THE INPUT:
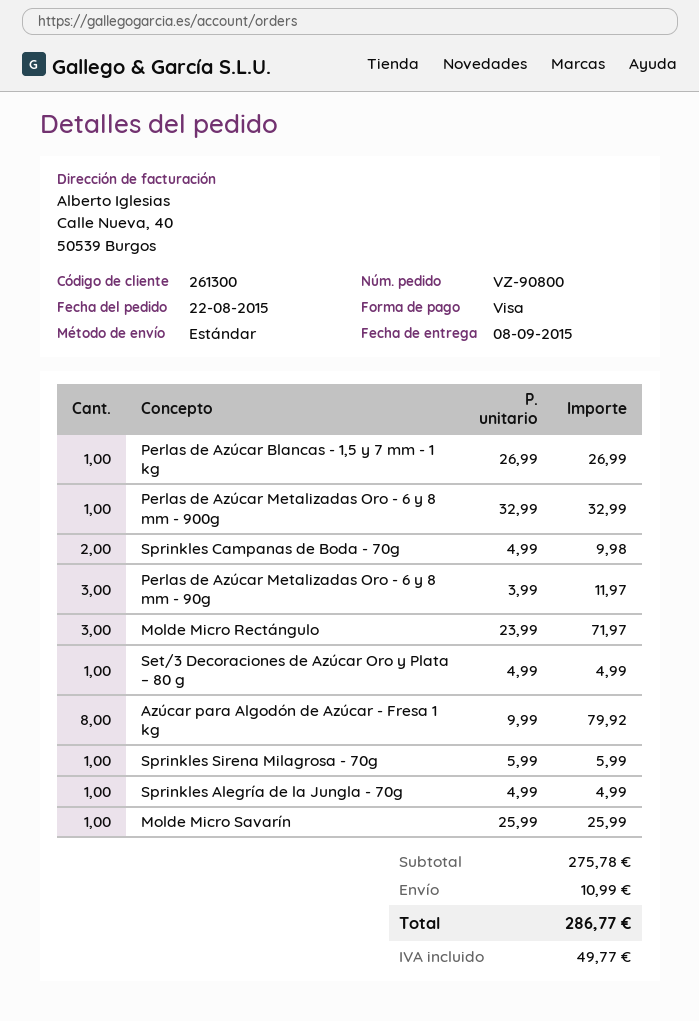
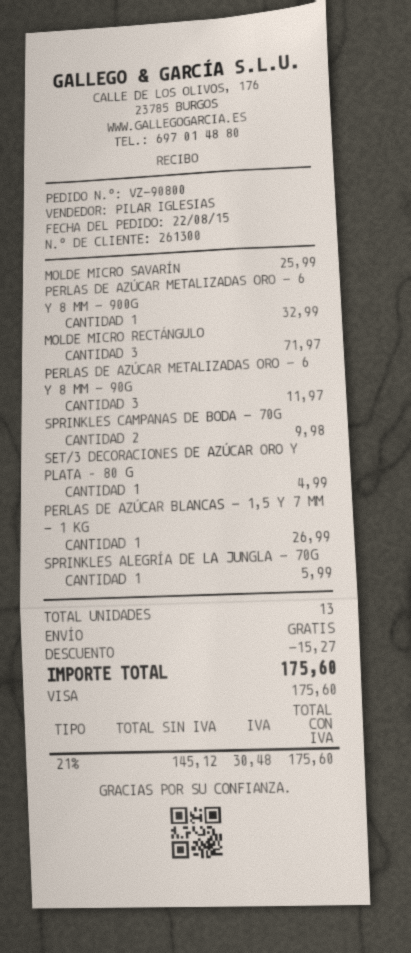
Azúcar para Algodón de Azúcar - Fresa 1 kg: 8 for 79.92 -> none
Sprinkles Sirena Milagrosa - 70g: 1 for 5.99 -> none
Sprinkles Alegría de la Jungla - 70g: 1 for 4.99 -> 1 for 5.99
discount: none -> 15.27
shipping: 10.99 -> 0.00
tax: 49.77 -> 30.48
total: 286.77 -> 175.60

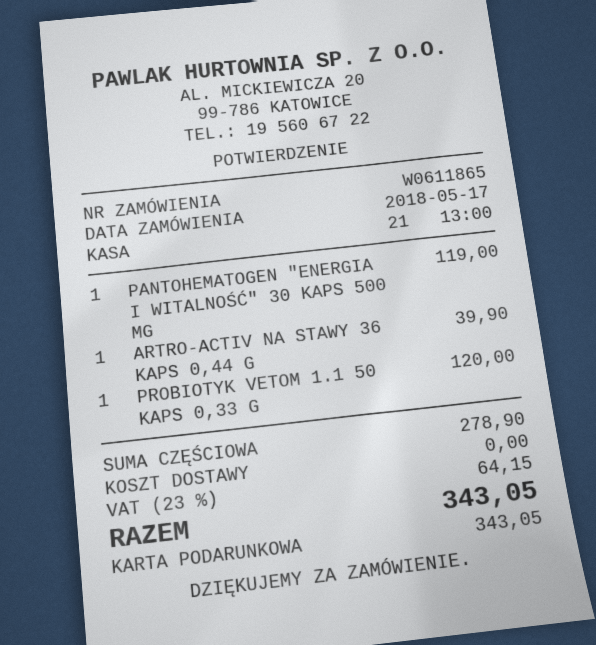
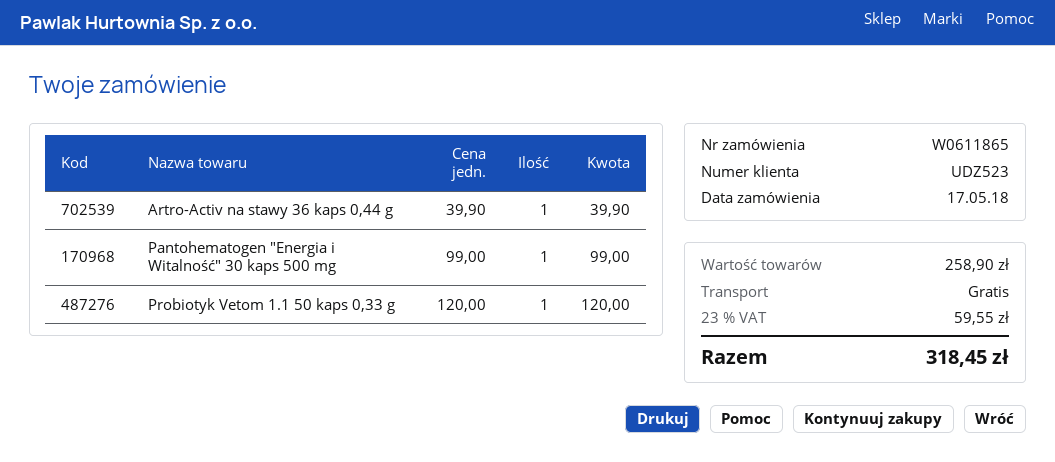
PANTOHEMATOGEN "ENERGIA I WITALNOŚĆ" 30 KAPS 500 MG: 1 x 119.00 = 119.00 -> 1 x 99.00 = 99.00
subtotal: 278.90 -> 258.90
tax: 23% = 64.15 -> 23% = 59.55
total: 343.05 -> 318.45

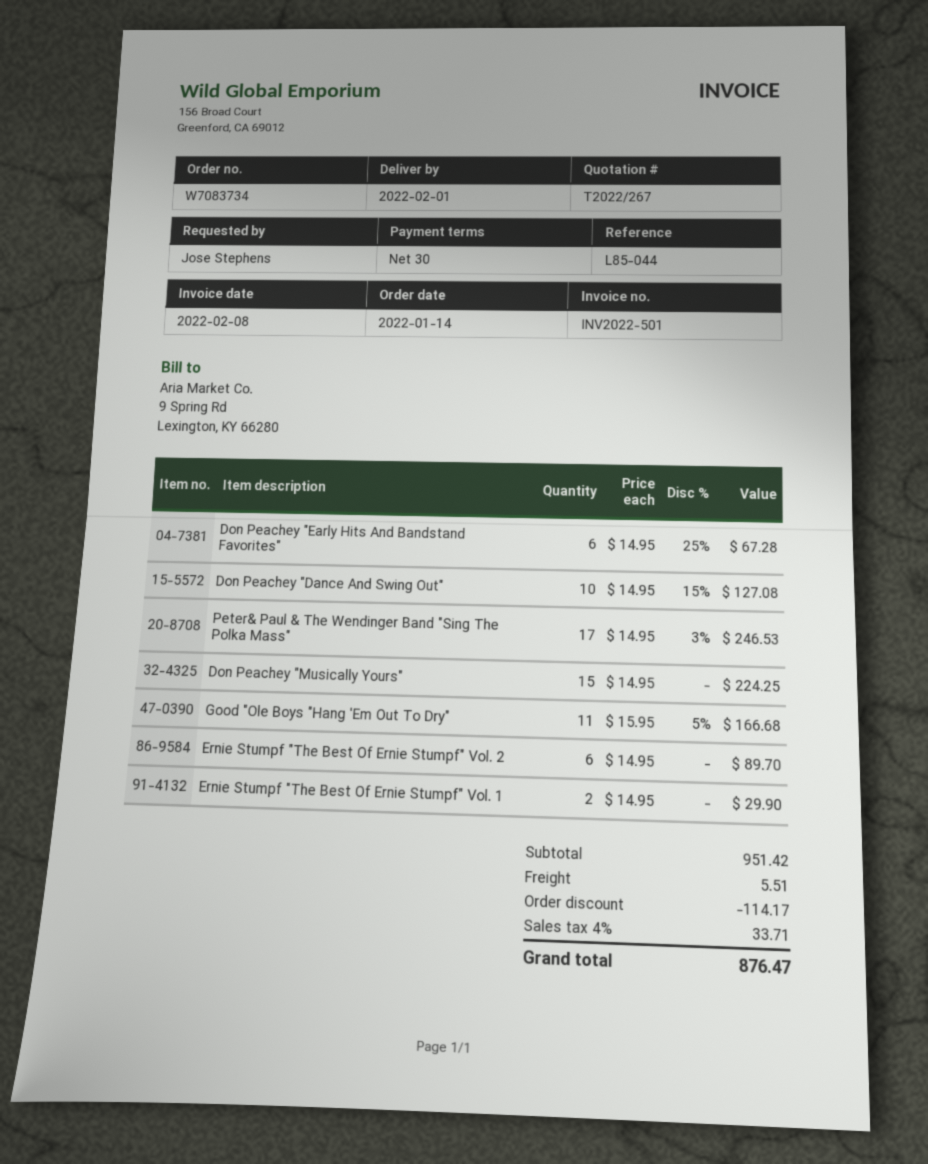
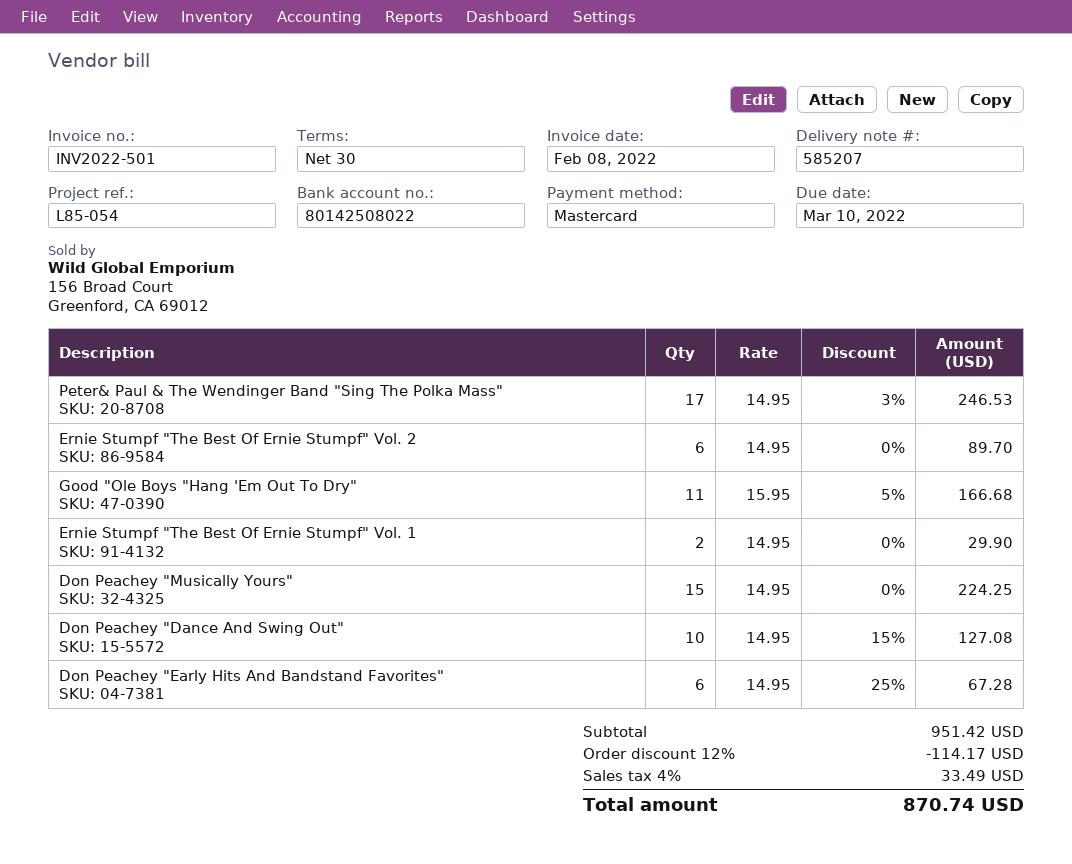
reference: L85-044 -> L85-054
shipping: 5.51 -> none
tax: 4% = 33.71 -> 4% = 33.49
total: 876.47 -> 870.74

TASK TO COMPLETE: Set down every entry exactly as it appears, but skip the pictures.

TASK RESULT:
Azúcar para Algodón de Azúcar - Fresa 1 kg: 8 for 79.92 -> none
Sprinkles Sirena Milagrosa - 70g: 1 for 5.99 -> none
Sprinkles Alegría de la Jungla - 70g: 1 for 4.99 -> 1 for 5.99
discount: none -> 15.27
shipping: 10.99 -> 0.00
tax: 49.77 -> 30.48
total: 286.77 -> 175.60

PANTOHEMATOGEN "ENERGIA I WITALNOŚĆ" 30 KAPS 500 MG: 1 x 119.00 = 119.00 -> 1 x 99.00 = 99.00
subtotal: 278.90 -> 258.90
tax: 23% = 64.15 -> 23% = 59.55
total: 343.05 -> 318.45

reference: L85-044 -> L85-054
shipping: 5.51 -> none
tax: 4% = 33.71 -> 4% = 33.49
total: 876.47 -> 870.74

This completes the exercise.